It seems impossible to analyze how much money would be saved under this option or what would happen in the future. In the example, it says that if private plans reimburse more than 95 percent of AWP, then the current payment would stand. Is there a way to analyze how often the current payment would stay the same or be lowered?
Average wholesale price (AWP) discount would apply a discount of between 80 percent and 90 percent to the April 1, 2003 AWPs updated annually by the increase in the consumer price index for medical care for the 12-month period ending June of the prior year. While the CPI is a good snapshot for overall prices for a year, we are concerned that it would not take into account some extreme supply or other problems that may cause a particular drug to be subject to an extremely high fluctuation in price. Physicians could be caught in the middle having to pay a sharply increased price for an extended period of time but receiving no payment adjustment from CMS.

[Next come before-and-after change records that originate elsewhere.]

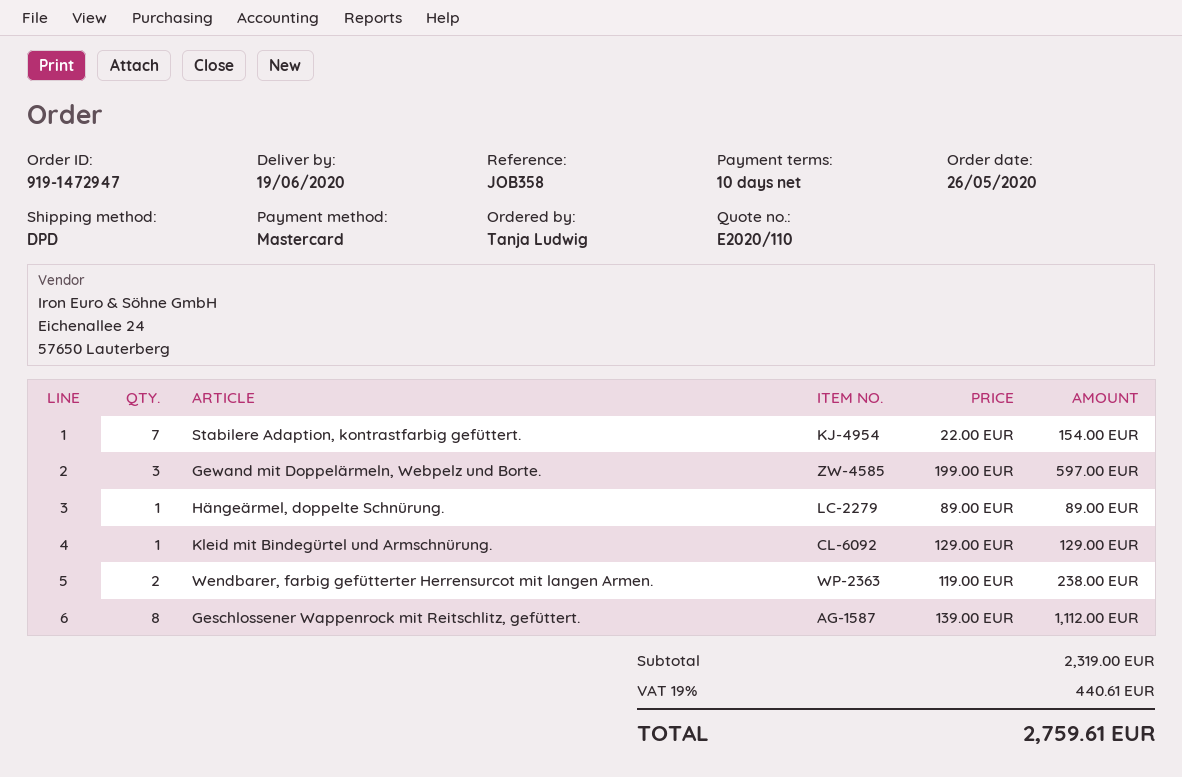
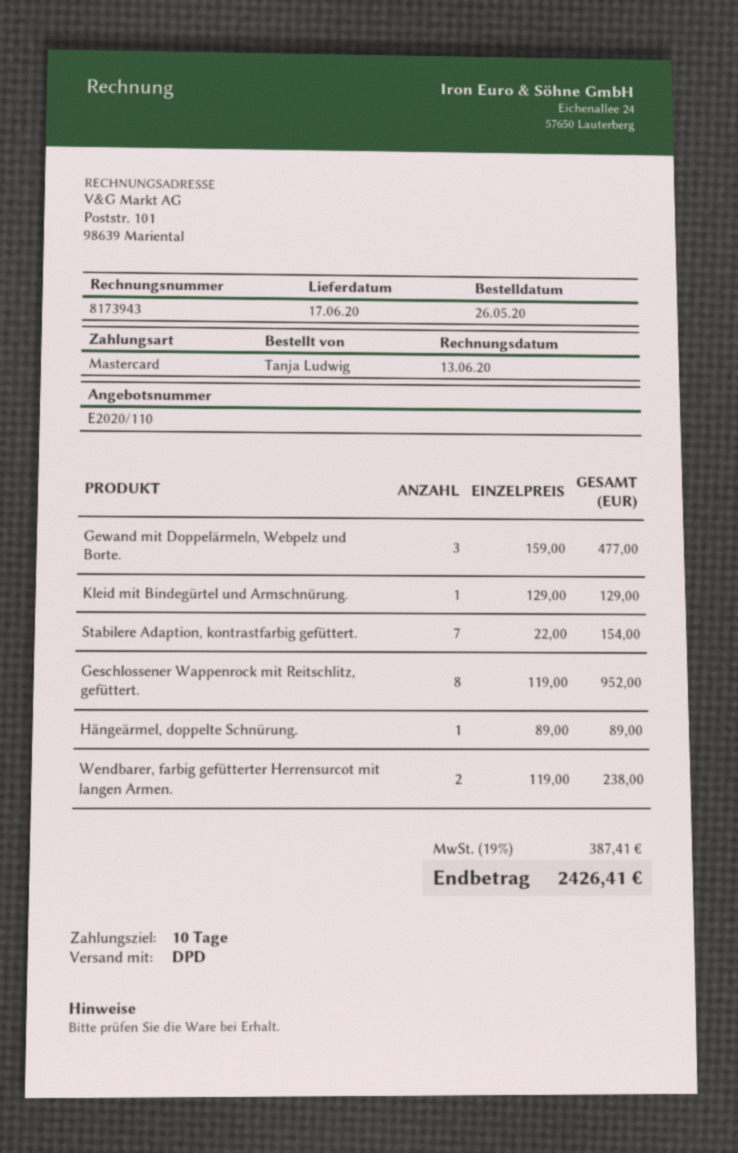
delivery date: 2020-06-19 -> 2020-06-17
Gewand mit Doppelärmeln, Webpelz und Borte.: 3 x 199.00 = 597.00 -> 3 x 159.00 = 477.00
Geschlossener Wappenrock mit Reitschlitz, gefüttert.: 8 x 139.00 = 1112.00 -> 8 x 119.00 = 952.00
tax: 19% = 440.61 -> 19% = 387.41
total: 2759.61 -> 2426.41

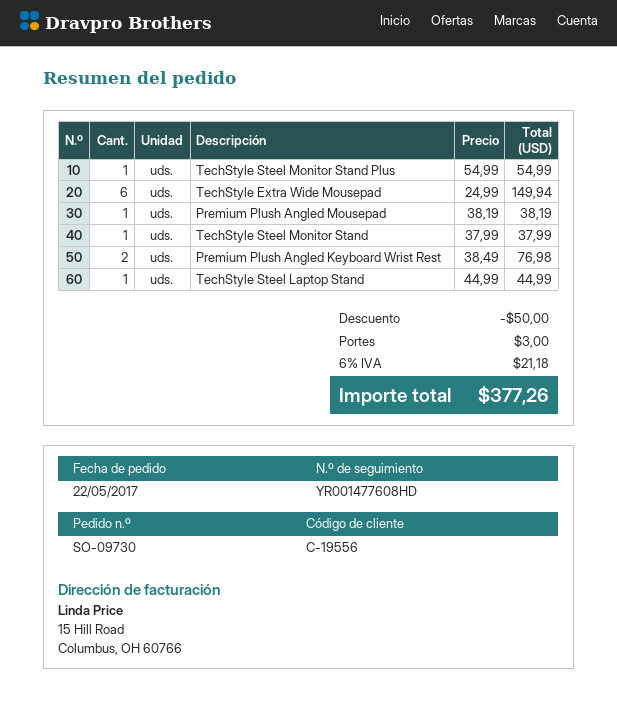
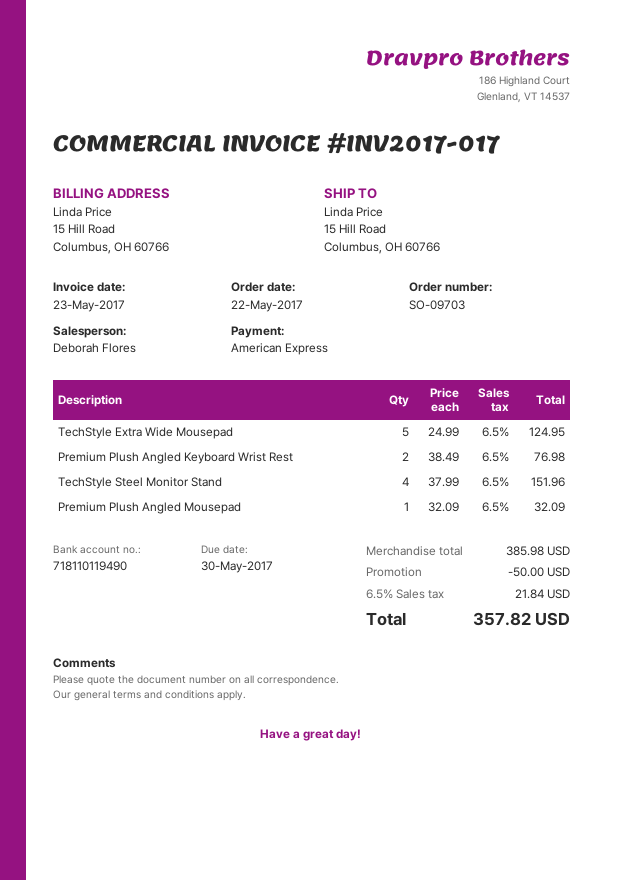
order number: SO-09730 -> SO-09703
TechStyle Steel Monitor Stand Plus: 1 x 54.99 = 54.99 -> none
TechStyle Extra Wide Mousepad: 6 x 24.99 = 149.94 -> 5 x 24.99 = 124.95
Premium Plush Angled Mousepad: 1 x 38.19 = 38.19 -> 1 x 32.09 = 32.09
TechStyle Steel Monitor Stand: 1 x 37.99 = 37.99 -> 4 x 37.99 = 151.96
TechStyle Steel Laptop Stand: 1 x 44.99 = 44.99 -> none
shipping: 3.00 -> none
tax: 6% = 21.18 -> 6.5% = 21.84
total: 377.26 -> 357.82

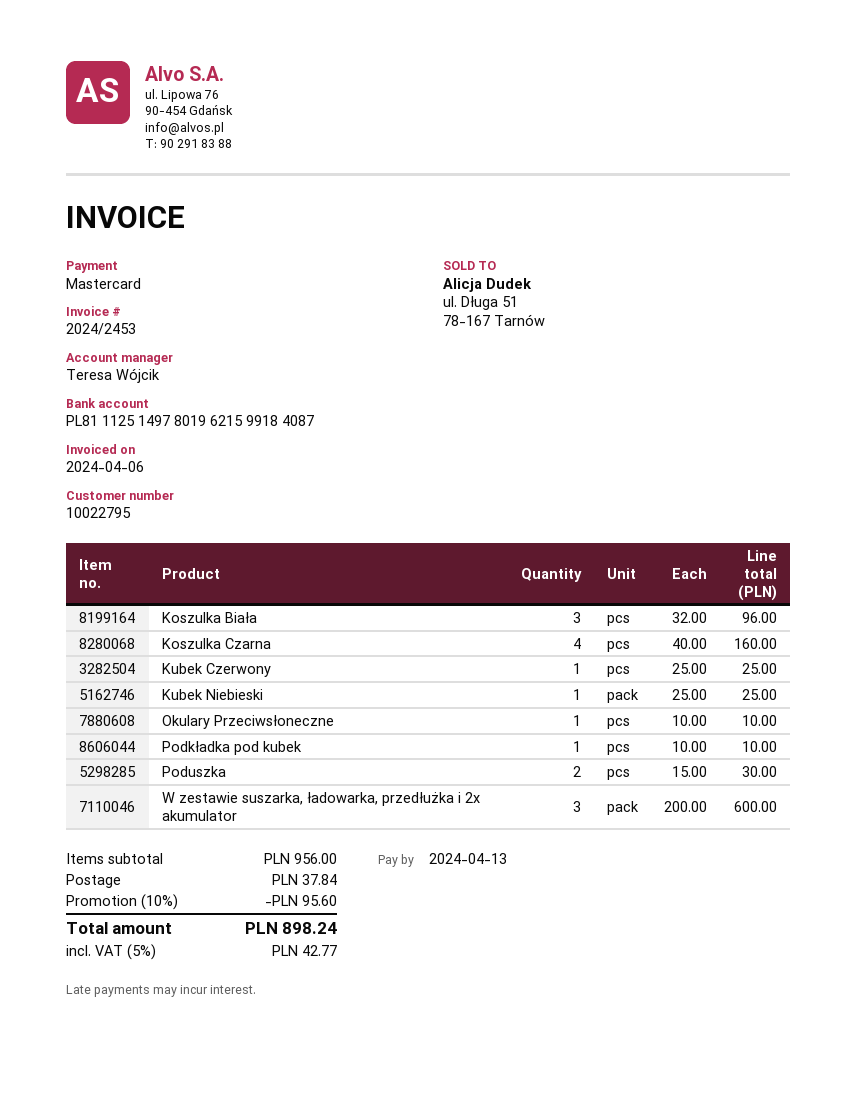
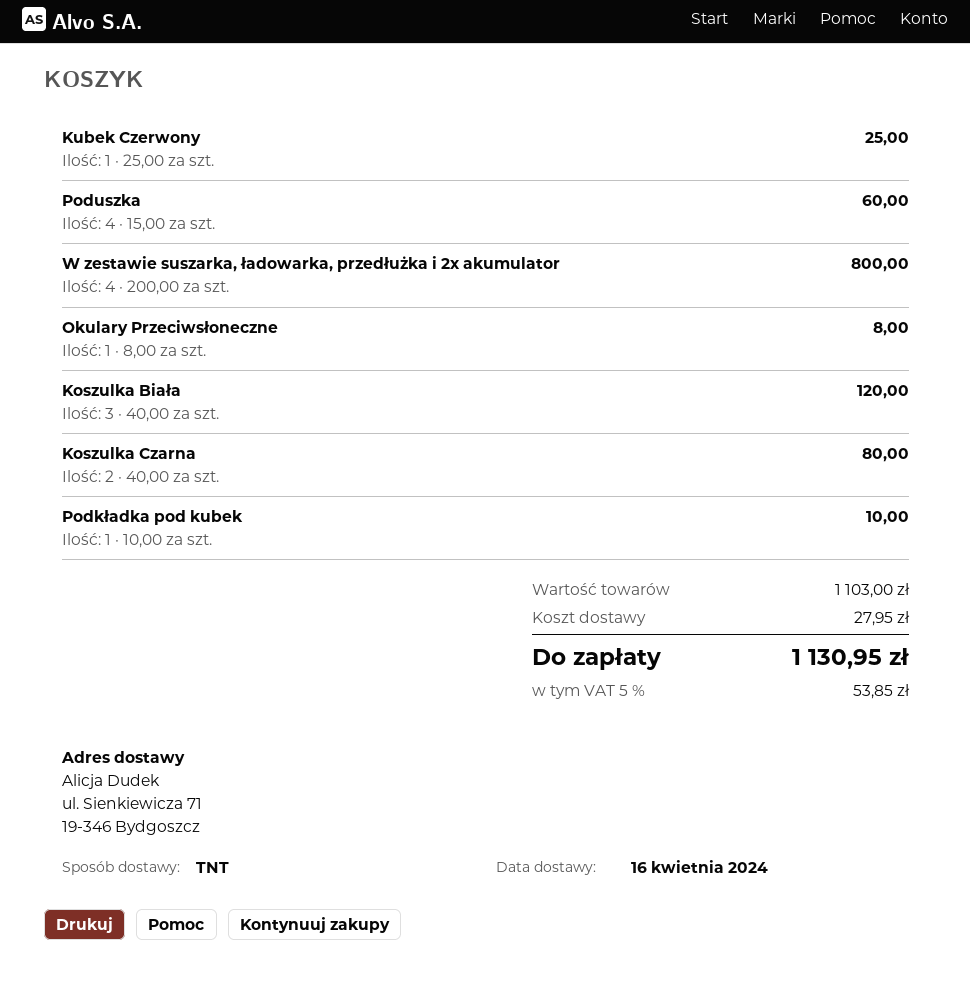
Koszulka Biała: 3 x 32.00 = 96.00 -> 3 x 40.00 = 120.00
Koszulka Czarna: 4 x 40.00 = 160.00 -> 2 x 40.00 = 80.00
Kubek Niebieski: 1 x 25.00 = 25.00 -> none
Okulary Przeciwsłoneczne: 1 x 10.00 = 10.00 -> 1 x 8.00 = 8.00
Poduszka: 2 x 15.00 = 30.00 -> 4 x 15.00 = 60.00
W zestawie suszarka, ładowarka, przedłużka i 2x akumulator: 3 x 200.00 = 600.00 -> 4 x 200.00 = 800.00
subtotal: 956.00 -> 1103.00
discount: 10% = 95.60 -> none
shipping: 37.84 -> 27.95
tax: 5% = 42.77 -> 5% = 53.85
total: 898.24 -> 1130.95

Market monitoring would utilize existing sources of market-based prices in developing Medicare payment limits and also develop additional sources of pricing data, initially using available data from the Government Accountability Office (GAO) and Office of the Inspector General (OIG). However, the data used is two or three years old and includes only a small subset of Medicare-covered drugs. Therefore, this option is a blend of market monitoring for drugs that have been studied and of an average AWP discount for drugs that have not been studied, with the understanding that once data can be collected on all drugs, they will all be moved to market monitoring. It would be confusing and more difficult to administer this blended option. Also, it is unclear whether the data collection burden would fall on CMS or on other government agencies such as the GAO or OIG and if these efforts could realistically be achieved given other priorities within these agencies.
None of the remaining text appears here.